A parking lot near the entrance to Oatman was operated on the honor system. Just a sign and a box.
In a town of 43, who would have thought there is an 'uptown?'
Oatman grew with mining over 100 years ago. At one time 7,000 people called it home; today 43 people live here. The rest must commute supporting the tourist industry.
A walk along the main street, which happens to be part of the historic route 66 reveals all kinds of shops and curios. The signs are fun to read, often playing on the numerous donkeys.
The donkeys are descendants from the original pack animals used by the miners. They rule Oatman. They wander all over town and any where outside of town.
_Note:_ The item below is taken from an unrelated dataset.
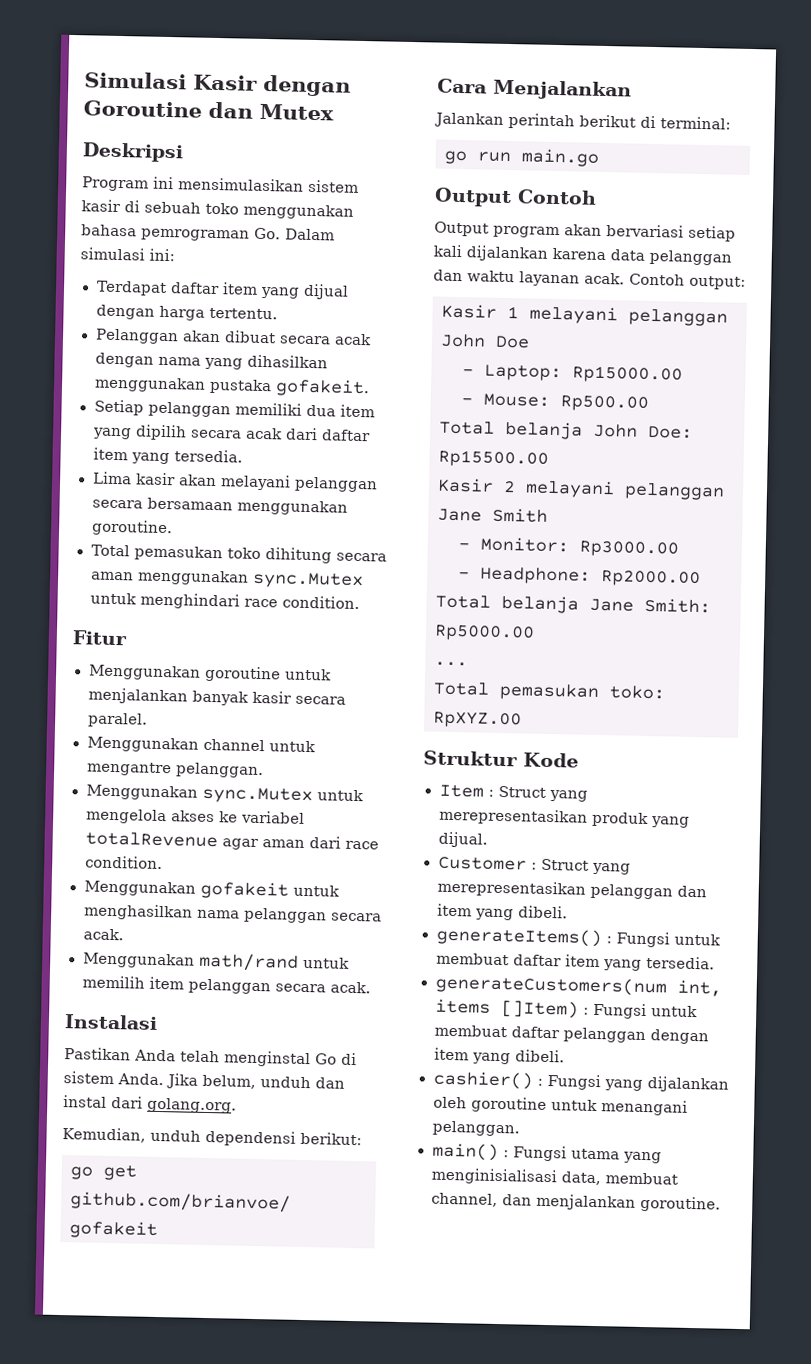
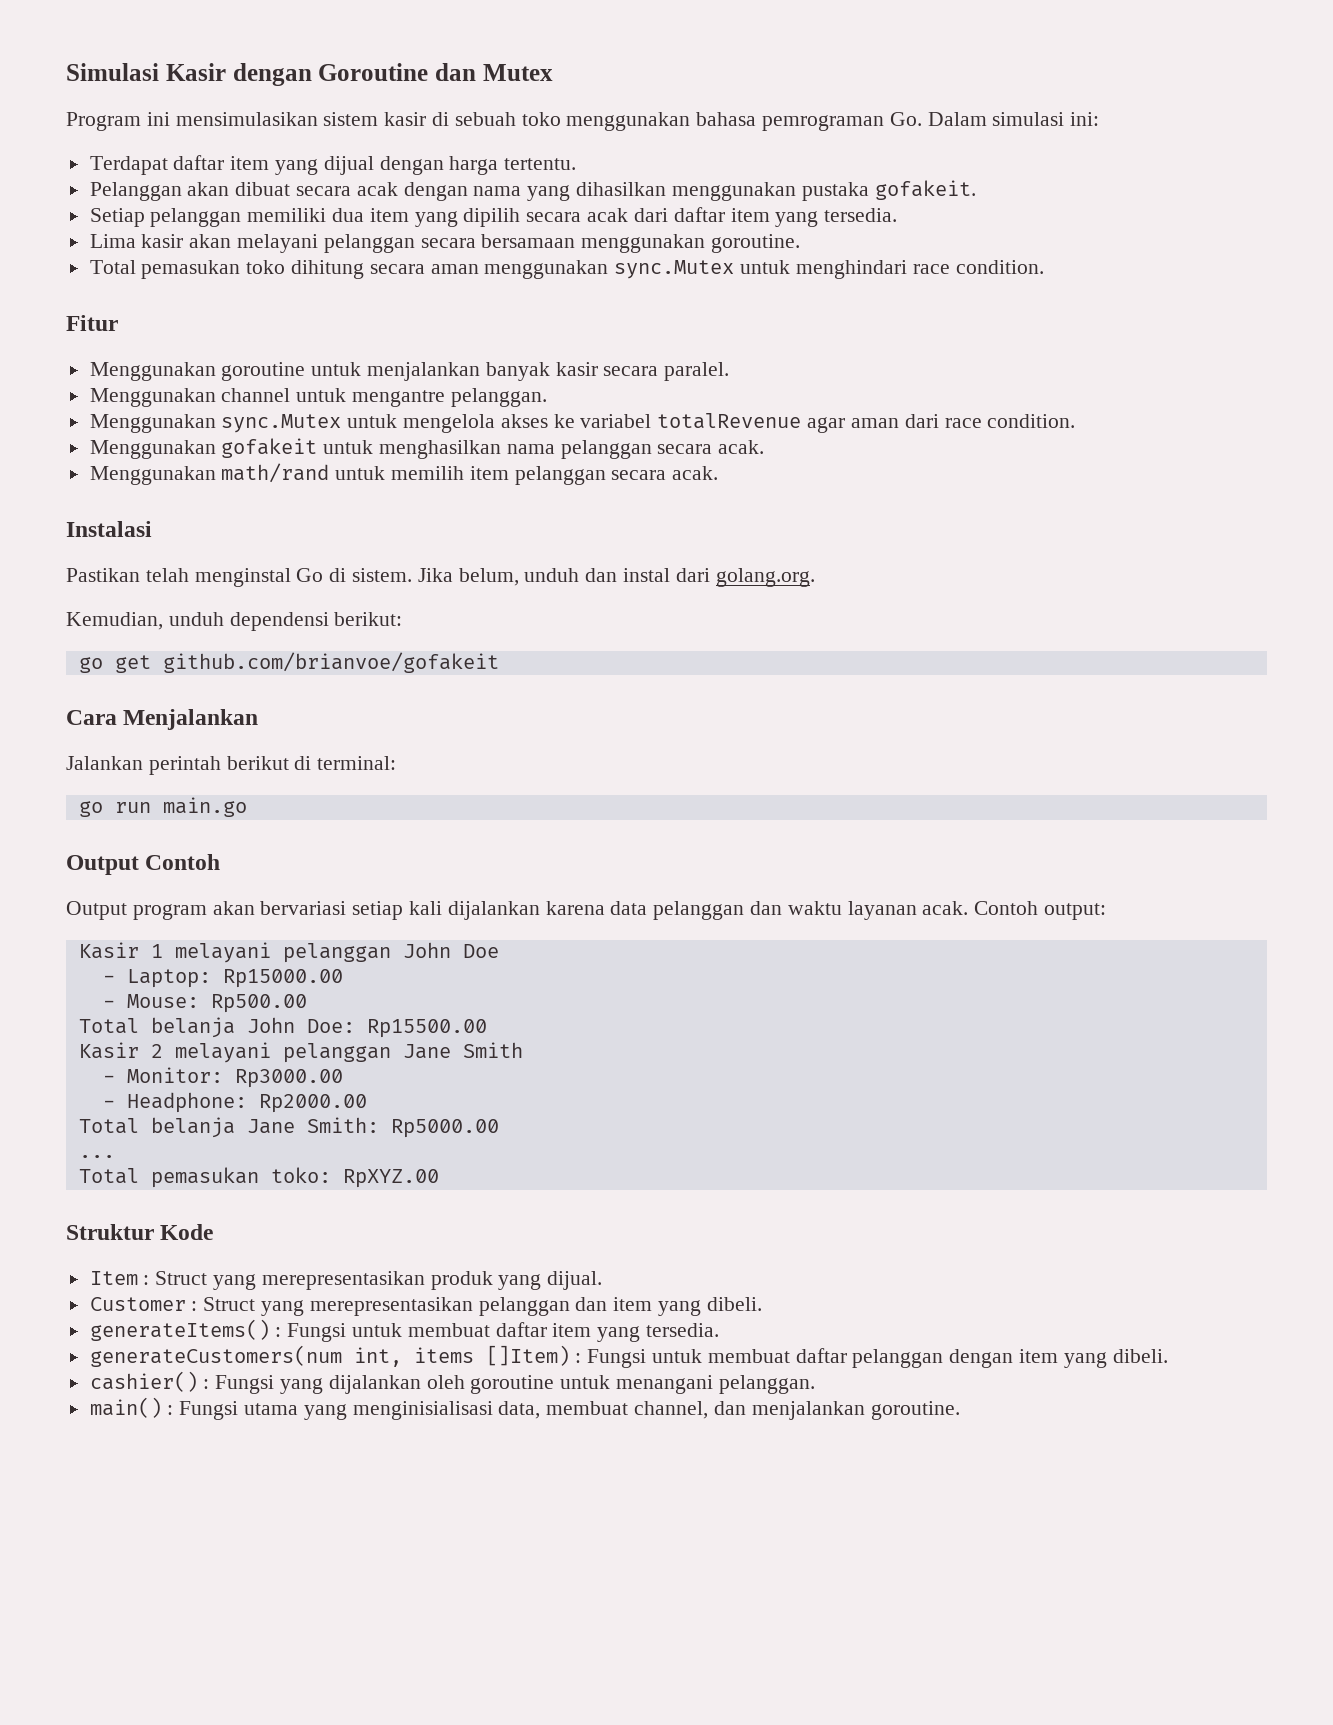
- Deskripsi
- Pastikan Anda telah menginstal Go di sistem Anda.
+ Pastikan telah menginstal Go di sistem.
Visitors can buy burro food.
The donkeys are friendly most of the time. They can be aggressive, if you have food, by grabbing your bag to dump food on the ground.
One would think that would be enough. The donkeys have discovered they don’t have to wait to be fed one piece at a time. Unsuspecting tourists will get mugged by donkeys. Donkeys will tear the paper bags, spilling the food. They will then munch away at their leisure.
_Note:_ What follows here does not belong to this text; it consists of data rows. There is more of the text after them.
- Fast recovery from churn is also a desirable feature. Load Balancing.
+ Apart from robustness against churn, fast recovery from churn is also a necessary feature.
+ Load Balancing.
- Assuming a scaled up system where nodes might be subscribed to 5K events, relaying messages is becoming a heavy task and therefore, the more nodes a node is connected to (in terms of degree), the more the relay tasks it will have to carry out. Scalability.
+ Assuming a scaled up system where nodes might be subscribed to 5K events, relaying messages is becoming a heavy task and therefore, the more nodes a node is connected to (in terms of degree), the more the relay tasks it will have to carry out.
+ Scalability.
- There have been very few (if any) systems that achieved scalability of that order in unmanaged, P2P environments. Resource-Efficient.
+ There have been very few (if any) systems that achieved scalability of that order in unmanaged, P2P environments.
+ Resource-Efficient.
The donkeys don’t just stop there. Standing near the front entrance of a store, one donkey stuck its head inside and grabbed a bag of potato chips eating everything including the bag. Apparently known to the store owner, “April” was reprimanded. Clearly the donkeys rule here.
Gable and Lombard’s room for their honeymoon night has been left pretty much the way it was. I’m pretty sure their pictures weren’t there. Gable returned in the following years because he liked to play poker with the miners.
The Oatman hotel is the oldest two story adobe building in the county. It is also famous in its own right. When Clark Gable married Carole Lombard, the love of his life, they married in Kingman and honeymooned here. They were such huge Hollywood stars that their room was kept almost exactly the same way.
On the main level there is a restaurant decorated in dollar bills. Traditionally miners would write their names on dollar bills and post them to the wall. That way if they stopped in for a drink and were short on money, they still had money posted to the wall. Today thousands of dollars adorn the walls.
Everyone was having a good time visiting Oatman.
The restaurant serves popular fare. I tried the bison burger with their chips and a Sarsaparilla (root beer). A tasty meal in a fun atmosphere.
There is apparently, on many days, a short shootout on main street. It did not take place on my visit; you may have better luck.
This was a fun, half-day trip. Sometimes the smallest destinations have wonderful surprises.
A Porsche club was enjoying the twisting roads and destination. They were leaving town just ahead of me.